Tra la fine degli anni trenta e il decennio successivo la maggior parte delle piante di abete furono tagliate dando così spazio ai seminativi e all’espansione del cerro. A queste utilizzazioni non attente del passato sono “sopravvissuti” diversi gruppi di piante e anche molte piante vetuste. Questa situazione, unita a favorevoli condizioni di clima e umidità dell’area, ha permesso che si realizzasse, in alcune zone, una abbondante rinnovazione dell’abete permettendo così il mantenimento di questo importante nucleo di abete autoctono.
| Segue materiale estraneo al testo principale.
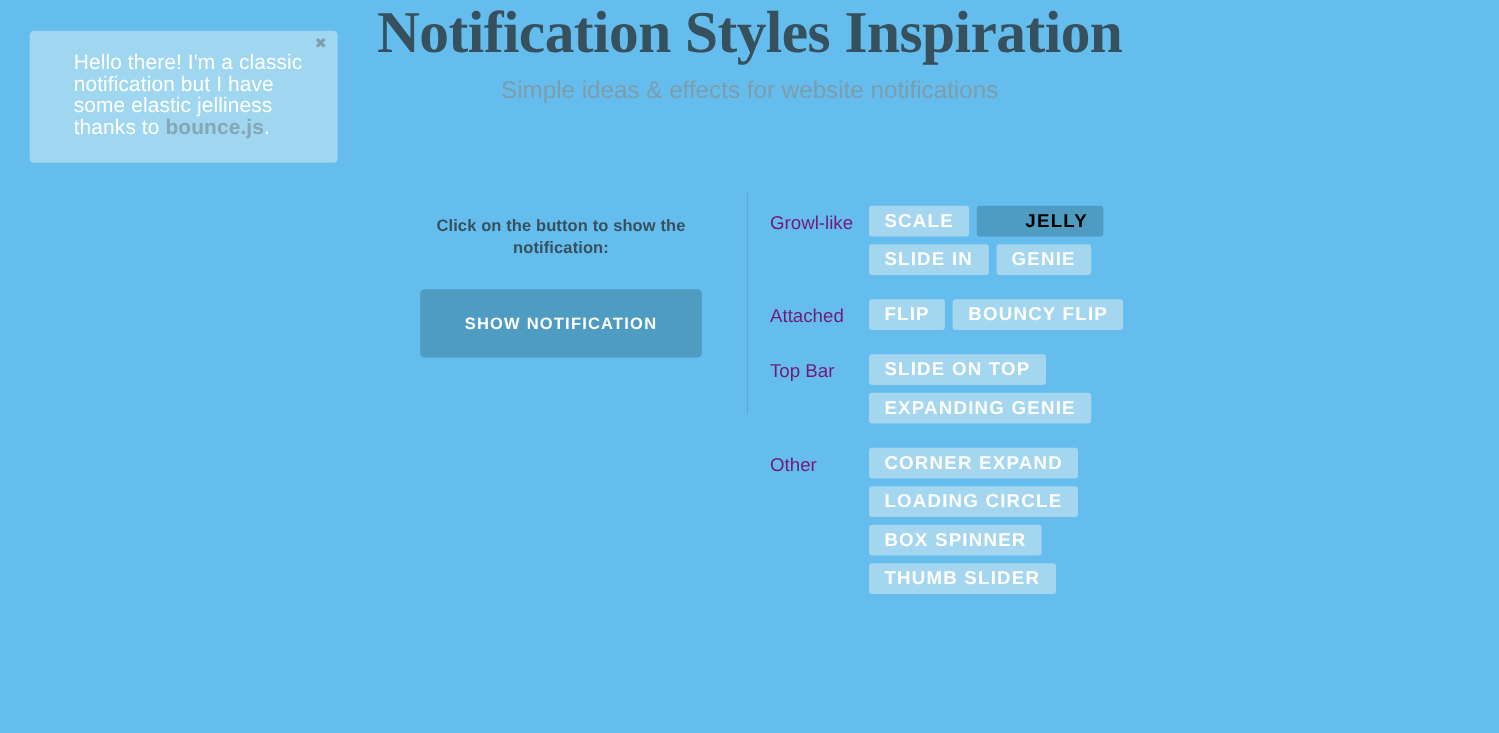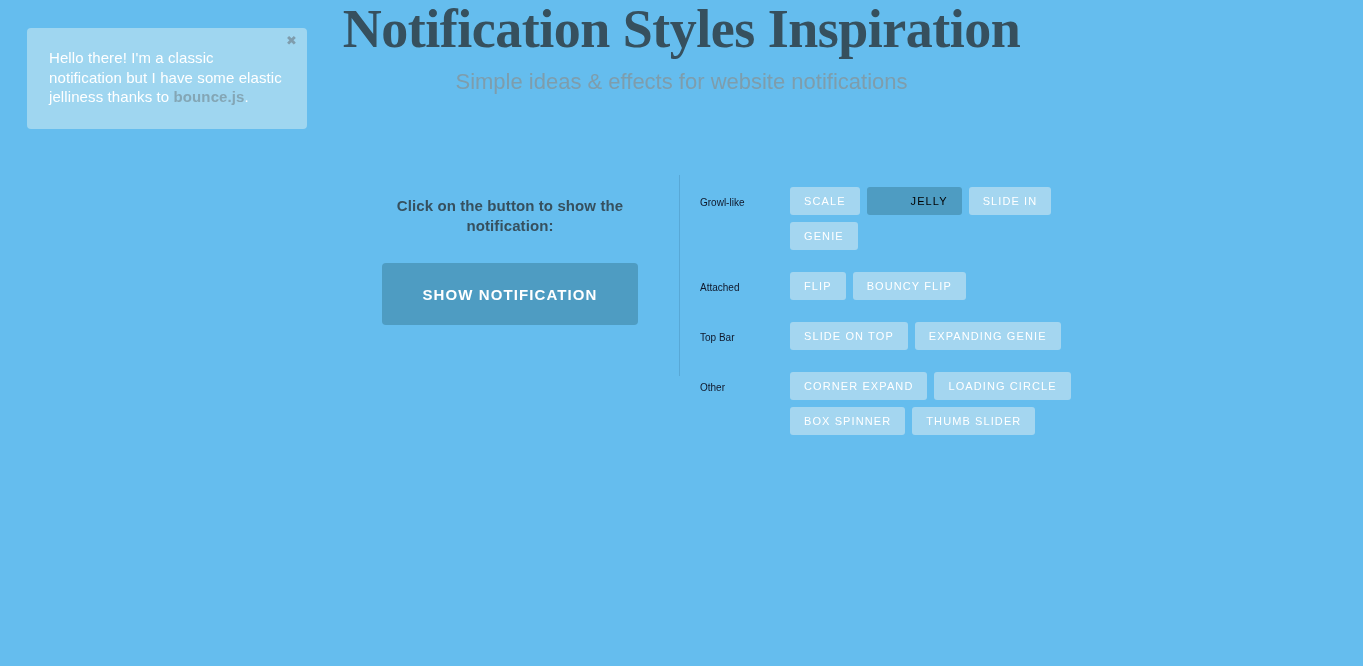--- a/index.html
+++ b/index.html
@@ -21,25 +21,26 @@
     left: 27px;
     top: 28px;
     width: 280px;
     box-sizing: border-box;
     background: #9fd6f0;
     border-radius: 4px;
     padding: 20px 22px 22px 22px;
     color: #ffffff;
   }
   .notification-message {
-    font-size: 15px;
+    font-size: 19px;
     line-height: 19.5px;
     color: #ffffff;
     font-family: "Liberation Sans", sans-serif;
     letter-spacing: 0.1px;
+    margin-left: 18px;
   }
   .notification-message .inline-link {
     color: #84a6b5;
     font-weight: bold;
     text-decoration: none;
   }
   .notification-close {
     position: absolute;
     right: 10px;
     top: 6px;
@@ -140,40 +141,40 @@
   }
   .option-row {
     display: flex;
     align-items: flex-start;
     margin-bottom: 10px;
   }
   .option-label {
     width: 90px;
     flex: 0 0 90px;
     padding-top: 20px;
-    font-size: 10px;
-    color: #0f172a;
+    font-size: 17px;
+    color: #701a75;
     line-height: 15px;
     font-family: "Liberation Sans", sans-serif;
   }
   .option-buttons {
     flex: 1 1 auto;
     display: flex;
     flex-wrap: wrap;
     gap: 7px;
     padding-top: 12px;
     max-width: 300px;
   }
   .opt-btn {
     background: #a4d6f0;
     border: none;
     border-radius: 3px;
     color: #ffffff;
-    font-size: 11px;
-    font-weight: normal;
+    font-size: 17px;
+    font-weight: bold;
     letter-spacing: 1.1px;
     padding: 0 14px;
     height: 28px;
     line-height: 28px;
     font-family: "Liberation Sans", sans-serif;
     cursor: pointer;
     white-space: nowrap;
   }
   .opt-btn.is-selected {
     background: #4e9cc2;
Una significativa parte del SIC, pari al 17,90% è interessata da attività agricole quali colture cerealicole-foraggere estensive (12,53%) e colture orticole (5,37). L’agricoltura praticata nell’area, per i cui dettagli si rimanda al paragrafo sulla componente agro-zootecnica, è un’agricoltura di tipo tradizionale attuata, essenzialmente per l’autoconsumo, dai nuclei familiari che vivono nell’area. La si può pertanto considerare a basso impatto, o addirittura favorevole ai fini dell’obiettivo di conservazione dell’area ( es: presidio del territorio ). Inoltre, dalle osservazioni fatte durante i rilievi, e dalle fotointerpretazioni di ortofoto di relative ad anni differenti, non si evidenziano situazioni di cambiamento d’uso del territorio a favore dell’agricoltura (es: disboscamenti a vantaggio dei seminativi). Anche l’utilizzazione del bosco è limitata, come evidenziato nel paragrafo 4.3 del formulario standard, alla sola utilizzazione dei prodotti del sottobosco e a tagli a scelta a carico del cerro.
Questa situazione di “equilibrio” nell’uso del bosco va comunque controllata ma certamente, viste anche le diverse condizioni socio-economiche rispetto ai decenni precedenti, che hanno portato ad una riduzione della pressione demografica nelle aree rurali e ad una riduzione dell’uso di legna come combustibile e/o come unica risorsa economica delle famiglie contadine è ipotizzabile che la pressione antropica e dell’agricoltura nell’area SIC non costituiranno fattore di vulnerabilità dell’area.